Long Short term memory networks (LSTM) are a kind of Recurrent neural network (RNN) that remembers information for a long period of time hence avoiding the long term dependency problem faced by a traditional RNN. LSTM networks have the ability to deal with both vanishing and exploding gradient problems.

For more in-depth info on RNN and LSTMs please refer to these two websites.

A Gentle Introduction to Long Short-Term Memory Networks

Understanding LSTM Networks

Dataset

The data used here is the Tesla stock price from 2016–2021. This data can be found on yahoo finance. The main aim is to predict the closing price for each day. Our model will be trained on the stock data from 2016 to 2019 and the model will be used to predict the prices from 2020 to 2021 which amounts to around 75% data for training and 25% data for testing.

df = pd.read_csv('TSLA.csv')
df

Tesla stock price data — “Close” will be used for forecasting

Plotting the closing price for the stock would yield the following graph. The training data is shown in blue colour and the testing data is shown in green colour.

plt.figure(figsize=(26,12))
plt.plot(df.Close[:942],color='blue')
plt.plot(df.Close[942:1258],color='green')
plt.gca().xaxis.set_major_locator(years)
plt.xlabel('Date')
plt.ylabel('Stock Price')
plt.legend(loc='upper left')
plt.show()

Tesla stock closing price data segregated into training and testing

Feature Creation

Stationarity

A stationary time series is the one whose properties are independent of the time in which the series is observed. Statistical properties such as variance and correlation are constant over time for a stationary time series. Hence the time series which is affected by trend and seasonality is not stationary the above graph of the tesla stock closing price data is not stationary.

Differencing

The process of making a non-stationary time series stationary by computing the difference between consecutive observations is known as differencing. It reduces trend and seasonality by stabilizing the mean of a time series. Further transformations using logarithms stabilize the variance of a time series.

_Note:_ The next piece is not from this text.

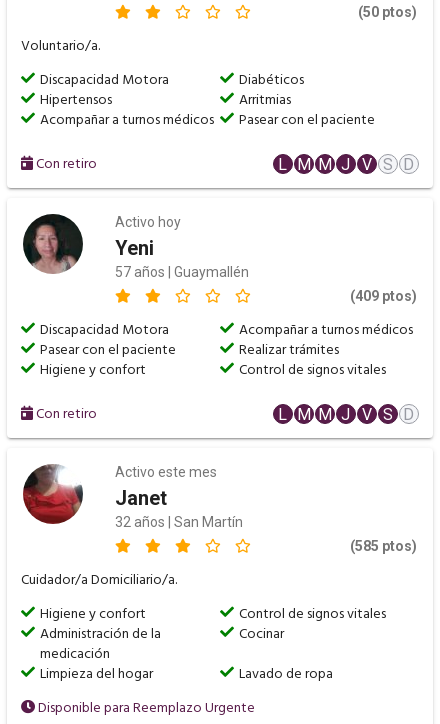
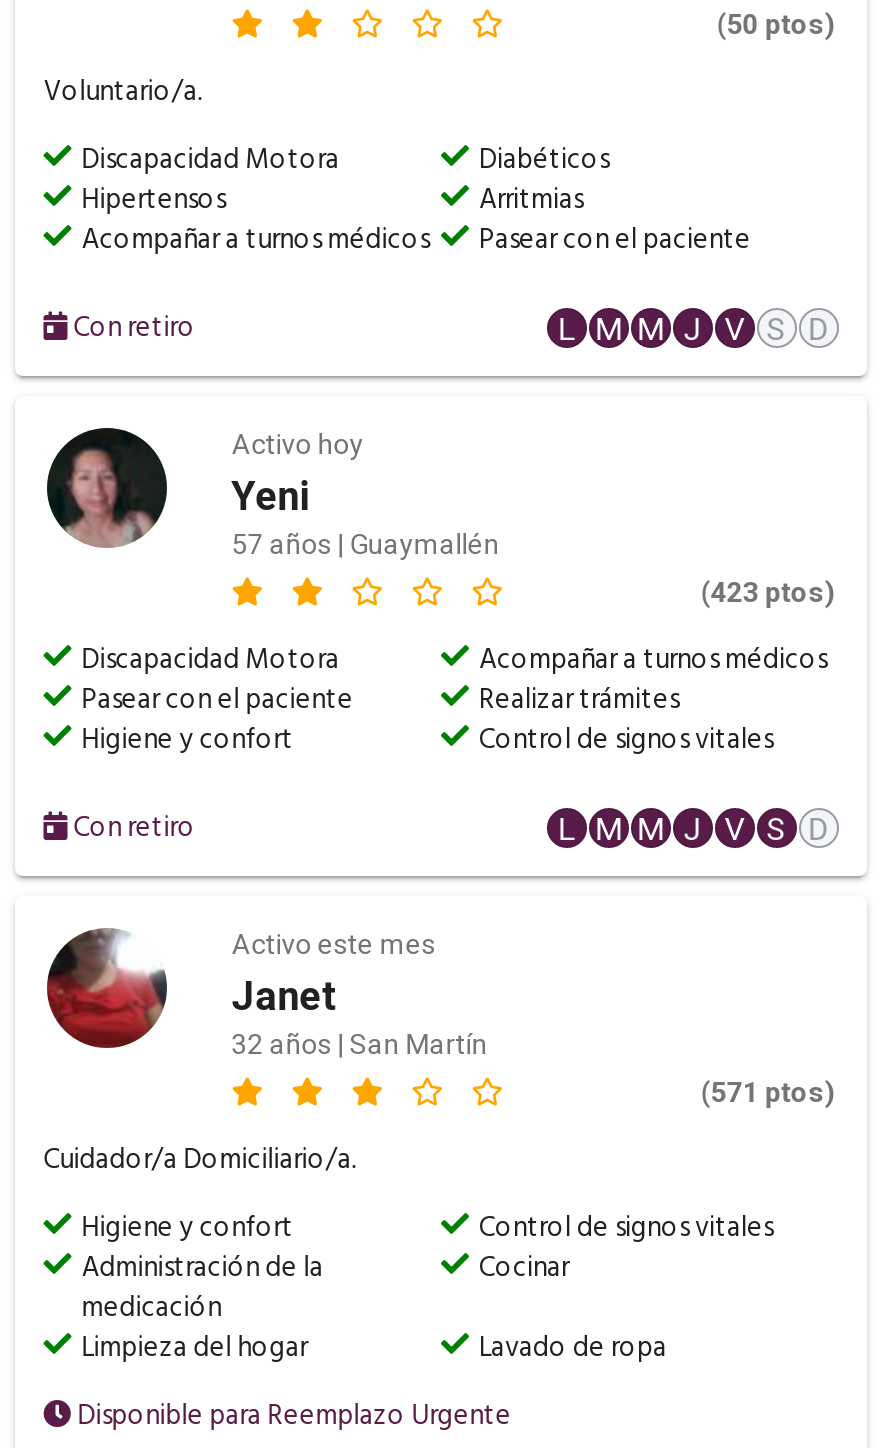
- (409 ptos)
+ (423 ptos)

- (585 ptos)
+ (571 ptos)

Doing the differencing by using the pct_change() method. Consider the second row from the table below. The method does the following calculation for the second row in order to get the per cent change. 50.776001/50.902000–1 = -0.0024753251345722704

df = df[['Close']]
df['returns'] = df.Close.pct_change()
df.head()

df['log_returns'] = np.log(1+df['returns'])
df.head()

Visualizing our stationary time series

plt.figure(figsize=(26,12))
plt.plot(df.log_returns[:942],color='blue')
plt.plot(df.log_returns[942:1258],color='green')
plt.gca().xaxis.set_major_locator(years)
plt.xlabel('Date')
plt.ylabel('Log returns')
plt.show()

Closing stock price stationary time series

Data Preprocessing

Dropping null values(first row) and getting closing price and our newly created log_returns column values.

df.dropna(inplace=True)
X = df[['Close','log_returns']].values

Normalization of Series Data

Normalization is the process of rescaling the data from the original range so that all the values are between 0 and 1. Scikit-learn object MinMaxScaler can be used to normalize the dataset. This involves fitting the scaler on the dataset in order to estimate the minimum and the maximum values. scaling the dataset using the transform() function and then applying the same scale wherever required.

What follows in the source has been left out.